Dem Vertreter des im Kostenerlass
prozessierenden beigeladenen Kindsvater, [...], werden eine Honorar von CHF
2‘133.35 und ein Auslagenersatz von CHF 175.–, zuzüglich 8% MWST von CHF 184.65,
aus der Gerichtskasse ausgerichtet.
Der Vertreterin des Kindes, [...], werden
eine Honorar von CHF 1‘780.– und ein Auslagenersatz von CHF 6.–, zuzüglich 8%
MWST von CHF 142.90, aus der Gerichtskasse ausgerichtet.
Mitteilung an:
Beschwerdeführerin
APPELLATIONSGERICHT BASEL-STADT
Die Gerichtsschreiberin
lic. iur. Barbara Grange
Rechtsmittelbelehrung
Gegen diesen
Entscheid kann unter den Voraussetzungen von Art. 82 ff. des Bundesgerichtsgesetzes
(BGG) innert 30 Tagen seit schriftlicher Eröffnung Beschwerde in Zivilsachen
erhoben werden. Die Beschwerdeschrift ist fristgerecht dem Bundesgericht (1000
Lausanne 14) einzureichen. Für die Anforderungen an deren Inhalt wird auf Art.

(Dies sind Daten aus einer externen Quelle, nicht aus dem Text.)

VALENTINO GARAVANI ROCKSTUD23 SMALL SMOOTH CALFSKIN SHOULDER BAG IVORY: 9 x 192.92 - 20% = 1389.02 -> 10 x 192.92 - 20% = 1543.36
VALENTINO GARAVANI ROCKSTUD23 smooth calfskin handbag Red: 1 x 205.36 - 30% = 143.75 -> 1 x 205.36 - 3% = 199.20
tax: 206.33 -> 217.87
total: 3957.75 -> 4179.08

42 BGG verwiesen. Über die Zulässigkeit des Rechtsmittels entscheidet das
Bundesgericht.
Ob an Stelle der Beschwerde in Zivilsachen ein
anderes Rechtsmittel in Frage kommt (z.B. die subsidiäre Verfassungsbeschwerde
an das Bundesgericht gemäss Art. 113 BGG), ergibt sich aus den anwendbaren
gesetzlichen Bestimmungen. Wird sowohl Beschwerde in öffentlich-rechtlichen
Angelegenheiten als auch Verfassungsbeschwerde erhoben, sind beide Rechtsmittel
in der gleichen Rechtsschrift einzureichen.